--- Data listing ---
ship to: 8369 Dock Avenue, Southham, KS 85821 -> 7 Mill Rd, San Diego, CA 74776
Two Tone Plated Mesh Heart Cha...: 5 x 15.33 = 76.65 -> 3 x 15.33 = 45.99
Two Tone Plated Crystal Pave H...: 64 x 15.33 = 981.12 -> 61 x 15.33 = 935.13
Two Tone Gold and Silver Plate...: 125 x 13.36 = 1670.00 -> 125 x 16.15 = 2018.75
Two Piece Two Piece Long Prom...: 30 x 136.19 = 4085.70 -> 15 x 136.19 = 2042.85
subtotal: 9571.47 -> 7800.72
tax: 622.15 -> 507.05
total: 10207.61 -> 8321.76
---
--- Data listing ---
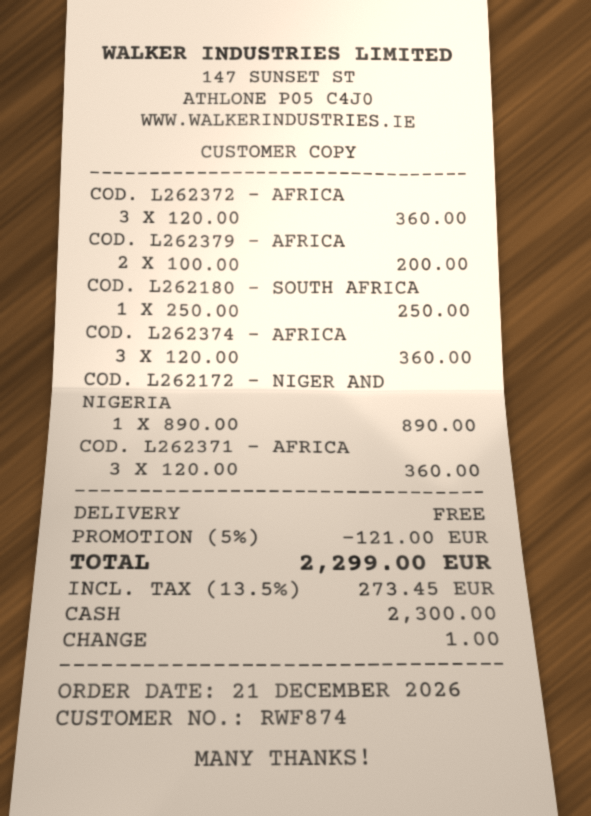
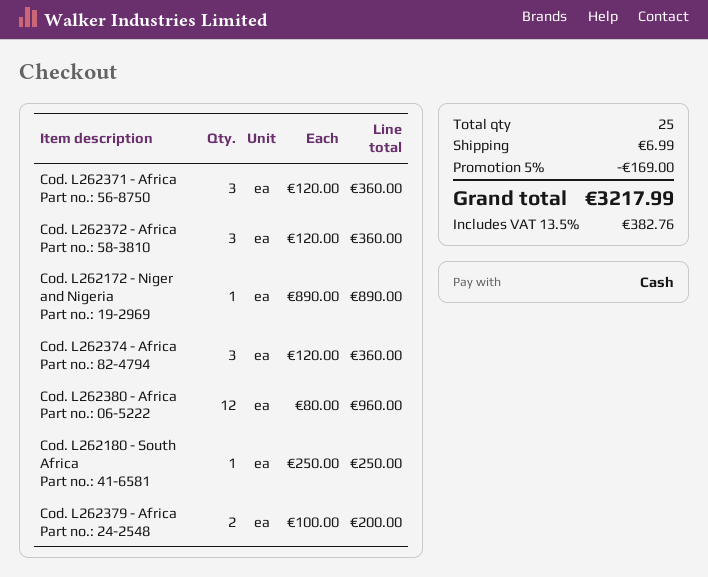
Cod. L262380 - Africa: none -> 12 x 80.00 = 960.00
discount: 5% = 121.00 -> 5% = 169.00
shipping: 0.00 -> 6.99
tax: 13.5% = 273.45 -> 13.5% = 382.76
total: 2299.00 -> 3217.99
---
--- Data listing ---
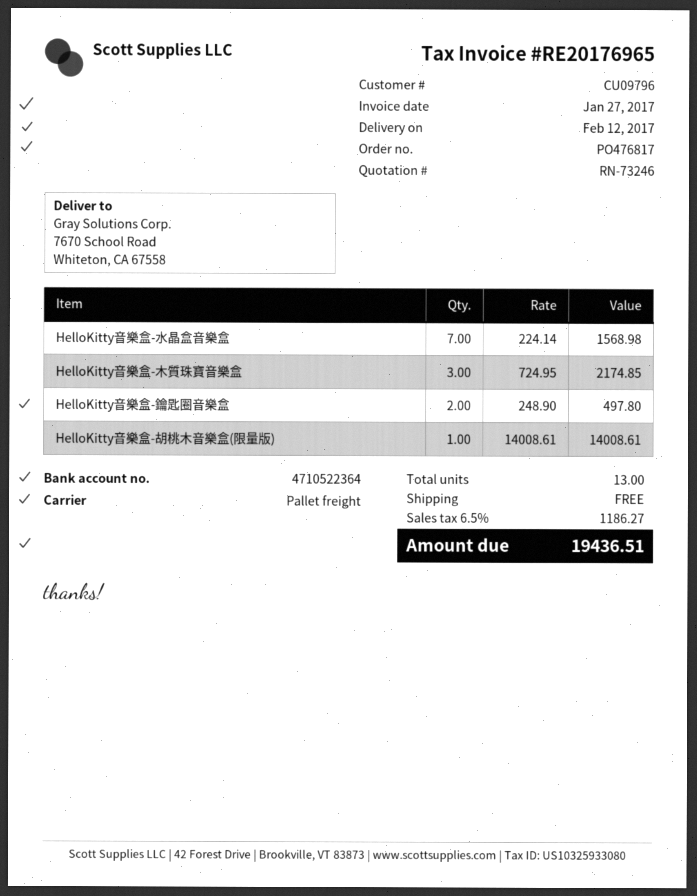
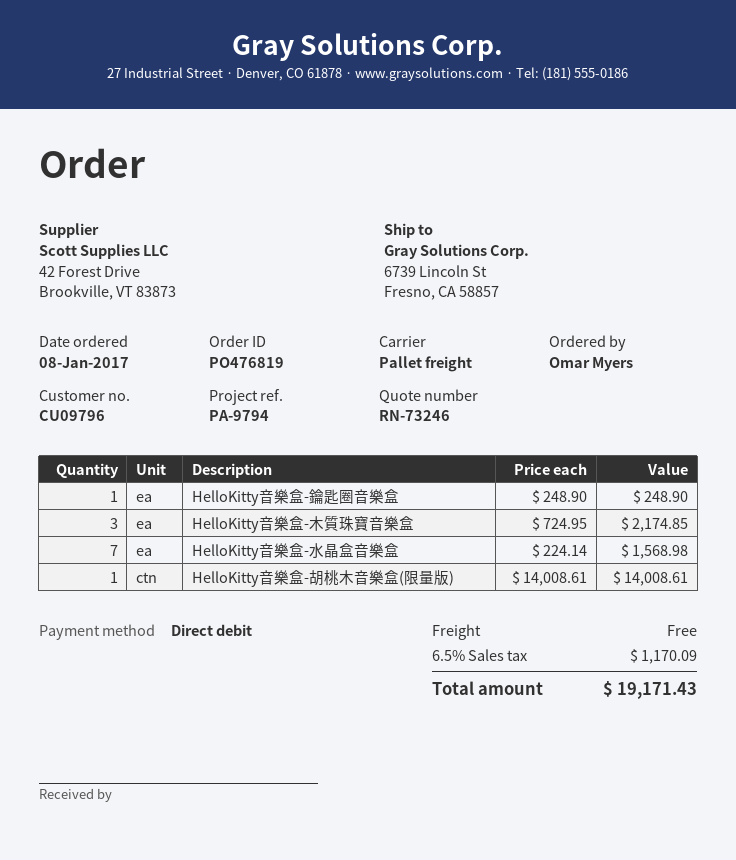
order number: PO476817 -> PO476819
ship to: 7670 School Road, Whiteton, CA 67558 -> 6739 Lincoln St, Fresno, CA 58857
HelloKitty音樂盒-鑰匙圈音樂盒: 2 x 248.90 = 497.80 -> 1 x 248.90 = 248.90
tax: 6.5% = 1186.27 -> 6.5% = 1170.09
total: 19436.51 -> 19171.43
---
*Aim of the task*
Could you repeat exactly the lines above from the line with "Two Piece Two" up to and including the line with "total: 10207.61 -> 8321.76", and only those?

*Solved problem*
Two Piece Two Piece Long Prom...: 30 x 136.19 = 4085.70 -> 15 x 136.19 = 2042.85
subtotal: 9571.47 -> 7800.72
tax: 622.15 -> 507.05
total: 10207.61 -> 8321.76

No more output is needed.